Notas sobre a proteção de dados

As notícias sobre o envio dos dados dos organizadores da manifestação contra Putin em Lisboa à embaixada russa criaram uma onda de indignação que será genuína da parte de muitos, mas, lamentavelmente, hipócrita da parte de outros tantos.

Parecia que o email para a embaixada da Rússia tinha sido um ato deliberado do Presidente da Câmara, quando, afinal, veio a saber-se que é uma prática de rotina, que já vem do tempo em que havia governos civis e que se manteve quando o Presidente da Câmara foi do PSD.

O envio dos dados à embaixada é inútil, porque eles terão outras e melhores fontes, daí terem dito que não enviaram os dados para Moscovo.

O caso é especialmente grave por ser uma rotina, cuja gravidade ninguém viu.
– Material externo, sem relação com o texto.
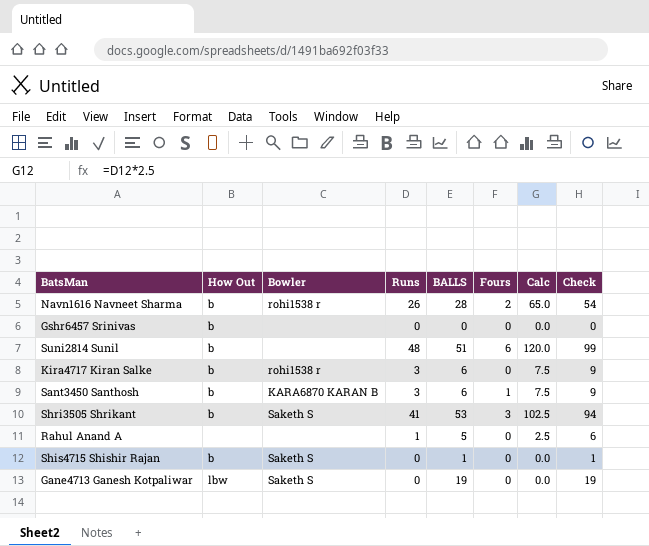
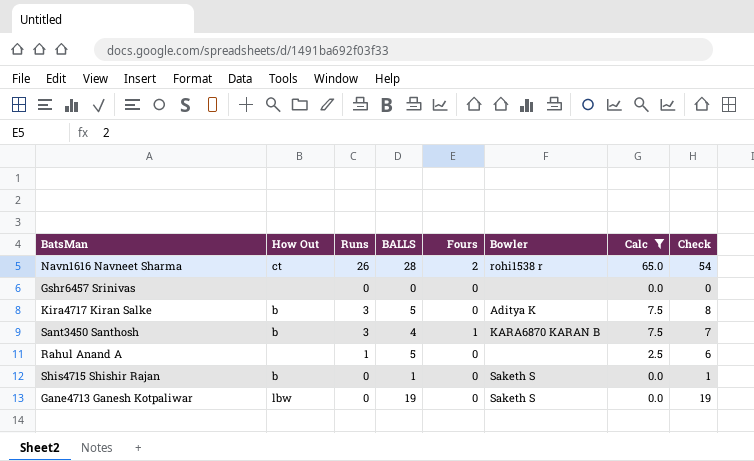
filter: none -> Calc <= 65.0
column Bowler | position: 3 -> 6
Navn1616 Navneet Sharma | How Out: b -> ct
Gshr6457 Srinivas | How Out: b -> none
Kira4717 Kiran Salke | BALLS: 6 -> 5
Kira4717 Kiran Salke | Bowler: rohi1538 r -> Aditya K
Kira4717 Kiran Salke | Check: 9 -> 8
Sant3450 Santhosh | BALLS: 6 -> 4
Sant3450 Santhosh | Check: 9 -> 7

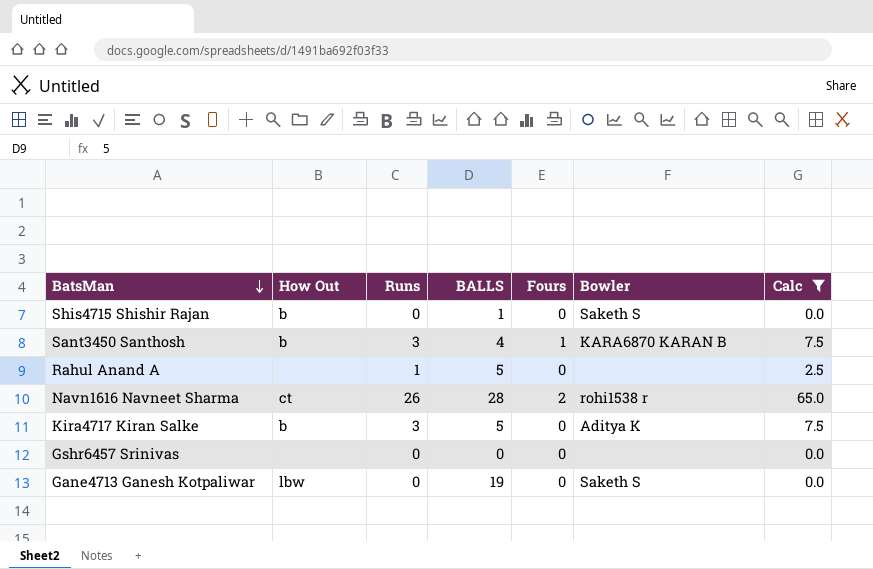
row order: none -> BatsMan descending
column Check | formula: [Runs] + [BALLS] -> none

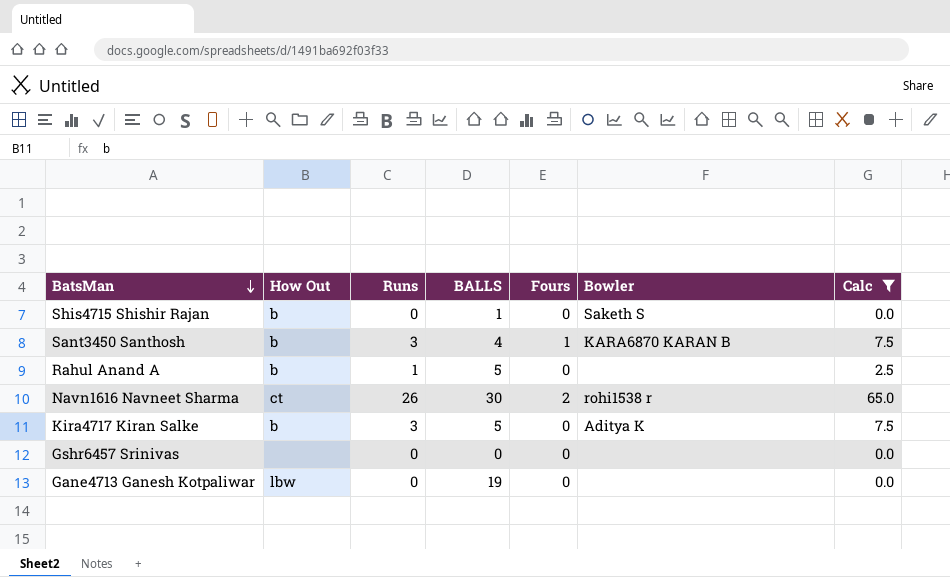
Rahul Anand A | How Out: none -> b
Navn1616 Navneet Sharma | BALLS: 28 -> 30
Gane4713 Ganesh Kotpaliwar | Bowler: Saketh S -> none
Não viu o presidente, mas também não viram os vereadores nem os membros da Assembleia Municipal de todos os partidos, apesar de terem gabinetes com  assessores permanentes  só viram quando o caso apareceu nas notícias.

Veio a saber-se, agora, que na Câmara de Lisboa existe também um novo cargo que é fino designar por DPO, sigla em inglês de Data Protection Officer, que traduzindo para português dá algo como o encarregado da proteção de dados.

Ao que disse Paulo Portas, no seu comentário na TVI, o DPO nunca terá visitado o departamento que comunica os dados dos organizadores das manifestações à polícia e, quando envolvem países estrangeiros, às respetivas embaixadas.

Ao que ouvimos, a comunicação dos dados à embaixada da Rússia seria do conhecimento dos jornalistas desde janeiro, mas só em maio, talvez pela aproximação das eleições autárquicas, eles perceberam que era um assunto interessante.

Para mim ficará sempre a dúvida se acharam o assunto realmente importante ou apenas “interessante”.

Este assunto é demasiado sério e mostra em plenitude o modo desleixado como a nossa administração pública lida com os dados pessoais dos cidadãos.

Importa não esquecer que os nossos dados pessoais podem ser muito valiosos para o marketing de muitas entidades incluindo campanhas políticas.

As redes sociais e a internet levaram o processo de recolha de dados pessoais a um nível tal que começa a não fazer sentido falar de privacidade.

Pela sua atualidade voltaremos à questão da utilização de dados e informações sobre a nossa pessoa para fins e lucro de terceiros.